Пловдив — фантастический город: там уголок Парижа обрывается средневековой улицей, и все это рассекает рубец-раскоп, и в нем белеют мраморы Древнего Рима. Уснувшие цивилизации в Пловдиве крепко сжимают друг друга.
… Актеры только что отыграли спектакль… Обычная сцена после сыгранного спектакля… Этакая демоническая компания Боланда смешно дурачится после сыгранного бала у Сатаны! Вот так и боги-актеры шли и дурачились, пытались снять электрическое напряжение спектакля…
Пьеса, которую они отыграли, называлась «Она в отсутствии любви и смерти». Я был ее автором — но какой же неожиданной и желанной оказалась постановка.
Она не ходила по сцене — Она металась, почти танцевала! Свои бесконечные письма к возлюбленному Она не читала, Она их пела (как же я не понял, и как это точно придумано — пела!). Она все время жила в некоей песенно-танцевальной стихии современной юности. Жизнь — аэробика! Но в этой модной и яркой обертке пряталась шаровая молния. Венцом роли был ее танец. И в конце этого танца движения влюбленной Джульетты ломались, становились странно автоматическими. Она на глазах превращалась в куклу. И вдруг распахивала стеклянную дверцу шкафа и замирала рядом с куклами своего детства, странно и пристально глядя из-за стекла. Грозная девочка-женщина.

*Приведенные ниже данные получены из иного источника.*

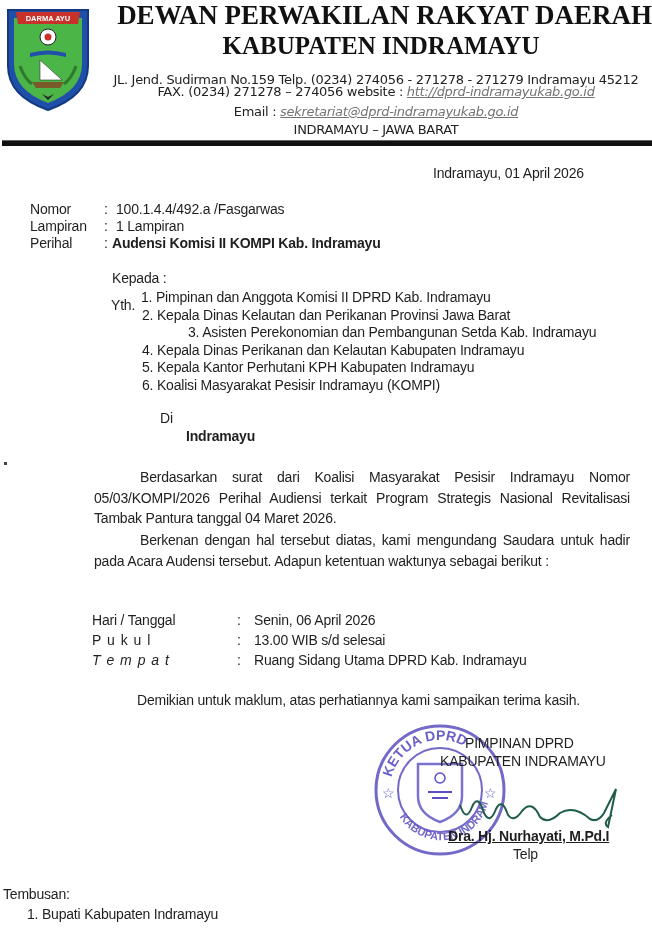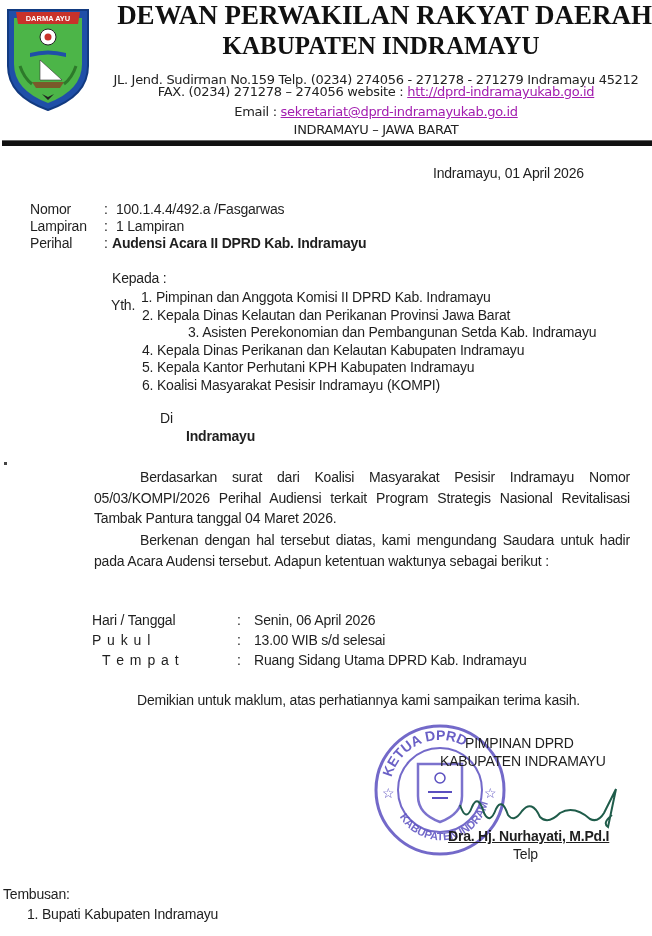--- a/index.html
+++ b/index.html
@@ -11,7 +11,7 @@
   .kop-title { left: 110px; top: 0px; width: 542px; text-align: right; font-family: "Liberation Serif", serif; font-weight: bold; font-size: 27px; letter-spacing: 0px; color: #111; }
   .kop-sub { left: 110px; top: 32px; width: 542px; text-align: center; font-family: "Liberation Serif", serif; font-weight: bold; font-size: 25px; color: #111; }
   .kop-line { left: 100px; width: 552px; text-align: center; font-size: 13px; color: #222; font-family: "DejaVu Sans", sans-serif; letter-spacing: -0.3px; }
-  .kop-line a { color: #a21caf; text-decoration: underline; }
+  .kop-line a { color: #737373; text-decoration: underline; font-style: italic; }
   .kop-rule { position: absolute; left: 2px; top: 140px; width: 650px; height: 5px; background: #111; border-top: 1px solid #666; }
 
   .t { font-size: 14px; color: #1f1f1f; letter-spacing: -0.2px; }

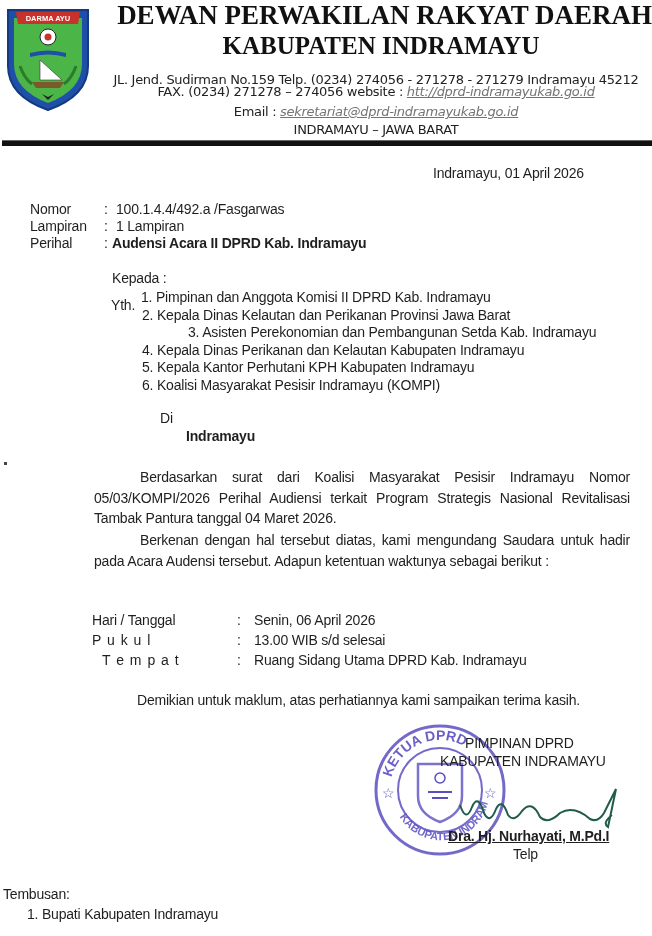--- a/index.html
+++ b/index.html
@@ -66,7 +66,7 @@
 
   <div class="abs t" style="left:30px; top:235px;">Perihal</div>
   <div class="abs t" style="left:104px; top:235px;">:</div>
-  <div class="abs t b" style="left:112px; top:235px;">Audensi Acara II DPRD Kab. Indramayu</div>
+  <div class="abs t b" style="left:112px; top:235px;">Audensi Komisi II KOMPI Kab. Indramayu</div>
 </div>
 
 <div>

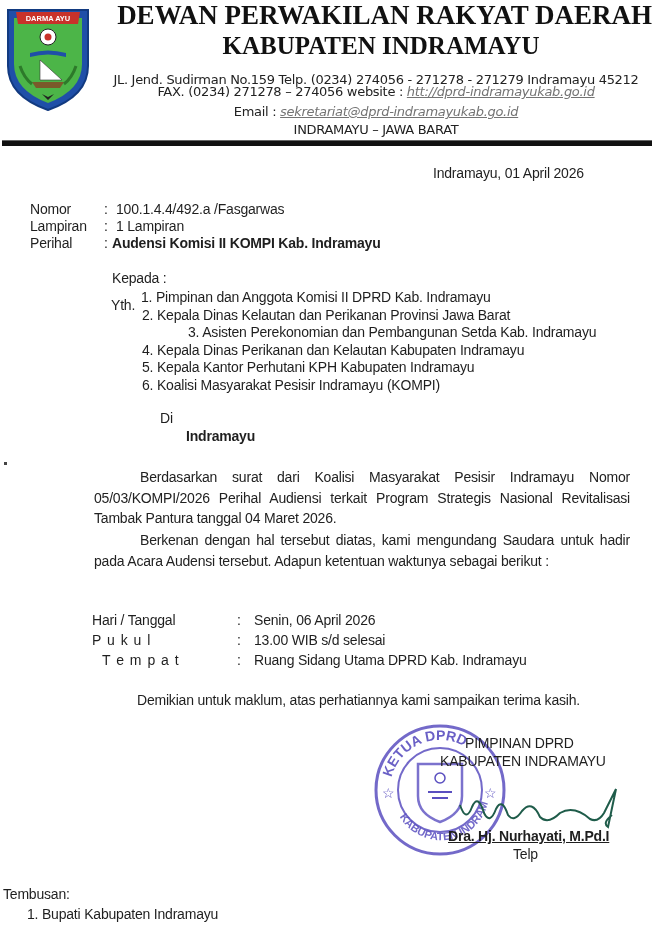--- a/index.html
+++ b/index.html
@@ -97,7 +97,7 @@
   <div class="abs t" style="left:237px; top:632px;">:</div>
   <div class="abs t" style="left:254px; top:632px;">13.00 WIB s/d selesai</div>
 
-  <div class="abs t" style="left:102px; top:652px; letter-spacing:1px;">T e m p a t</div>
+  <div class="abs t" style="left:92px; top:652px; letter-spacing:1px;font-style:italic;">T e m p a t</div>
   <div class="abs t" style="left:237px; top:652px;">:</div>
   <div class="abs t" style="left:254px; top:652px;">Ruang Sidang Utama DPRD Kab. Indramayu</div>
 </div>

И когда она встречалась с сорокалетним мужчиной, было страшно за него, ибо эта девочка владела неким способом жить, гибельным для современного инфантильного сорокалетнего человека. Финал спектакля — смерть, точнее, убийство мужчины, был предрешен…
Во время поклонов возникал еще один финал, придуманный режиссером. Благородный Капитан, которого так тщетно ждали Ее мать и Подруга матери, улетал ввысь под колосники — в мир воображения, а они (этакая пародия на романтическую гриновскую Ассоль) обреченно махали ему вслед.
На сцене была моя пьеса — моя и чужая. И так было всегда. Драматург пишет пьесу — то есть реплики. При этом он видит определенную картину мира. Но она так и останется его тайной и с ним уйдет — навсегда, навсегда.
Запах яблок в комнате — когда она говорила ему…
Как сумрачно и сладко-страшно было перед грозой, когда он обнял ее в той комнате, и Она сказала ему…
Как утром он проснулся от солнца и слушал, как на террасе топал ножками по нагретому полу ребенок, и он сказал Ей…
Все эти грозы, грезы, запахи, — все это исчезнет. В пьесе останутся только проклятые слова. Драматург — как телевизор с погасшим экраном: картинка не видна, слышна только речь.
Но зато! Зато ему дано много раз испытать счастье (несчастье) рождения своего сочинения. Ибо, когда он завершает писать пьесу, — это только ее первое рождение.